Archytas is a lunar impact crater that protrudes into the northern edge of Mare Frigoris. To the northwest is the comparably sized crater Timaeus, and the smaller Protagoras lies in the opposite direction to the southeast. Further to the southwest, beyond the opposite edge of the mare, is the dark-floored crater Plato.
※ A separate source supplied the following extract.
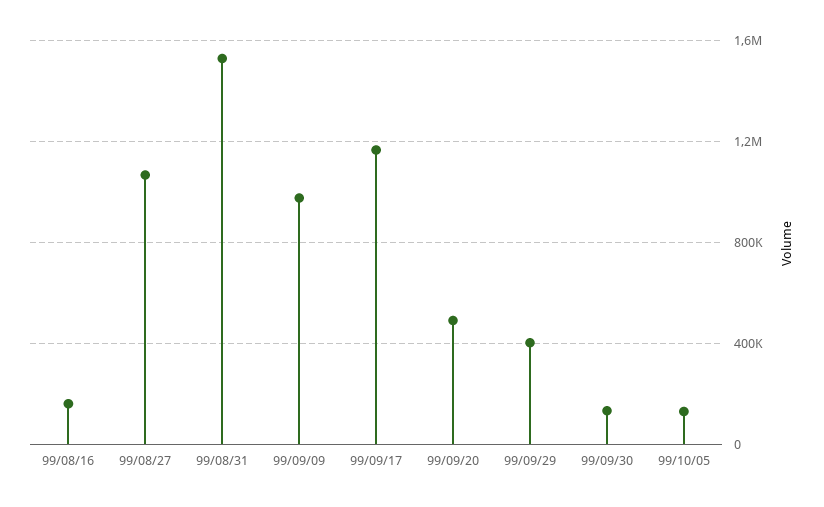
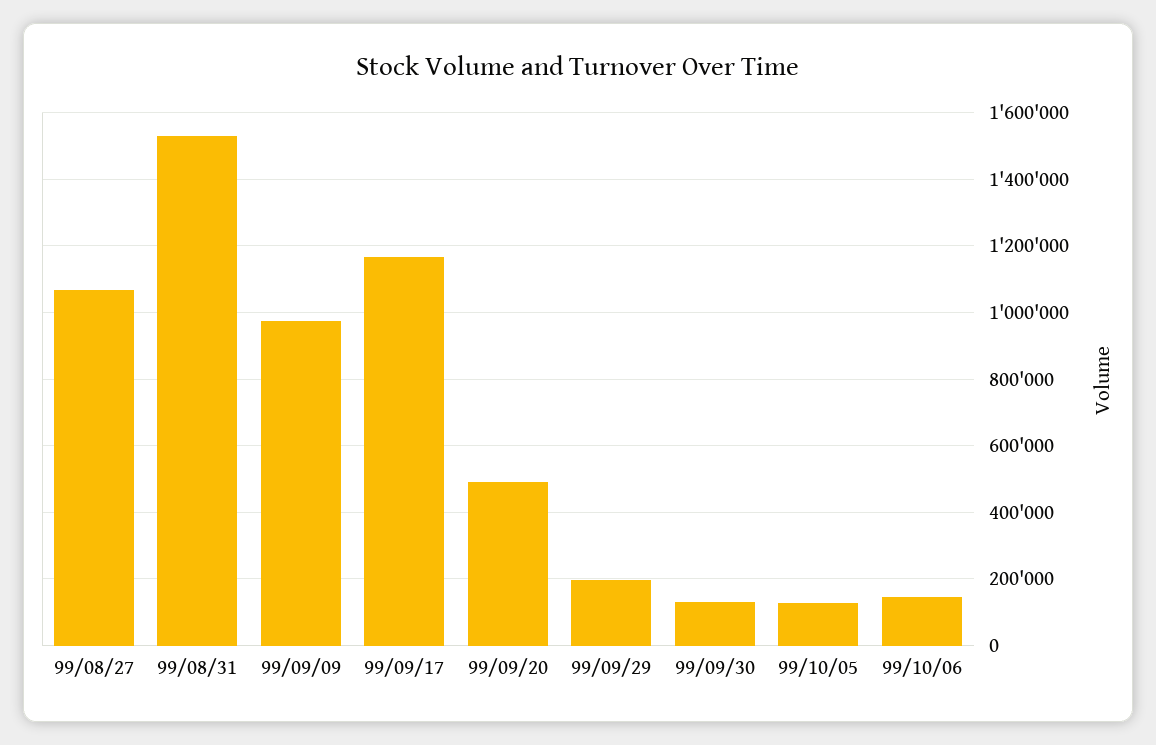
99/08/16: 150000 -> none
99/09/29: 400000 -> 200000
99/10/06: none -> 140000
On the lunar geologic timescale, Archytas dates to the Eratosthenian age. The rim of Archytas is sharp-edged and shows little appearance of erosion due to subsequent impacts. The outer wall is nearly circular, with a slight outward bulge in the southeast. The interior is rough, with a ring of material deposited at the base of the inner wall. Just to the east of the crater midpoint is a pair of central peaks.

The surface surrounding the crater is relatively smooth to the south due to the lava flows that formed the mare. The surface is more rugged to the north and northeast. The satellite crater Archytas B, located to the northwest of Archytas, forms a lava-flooded bay along the edge of the Mare Frigoris.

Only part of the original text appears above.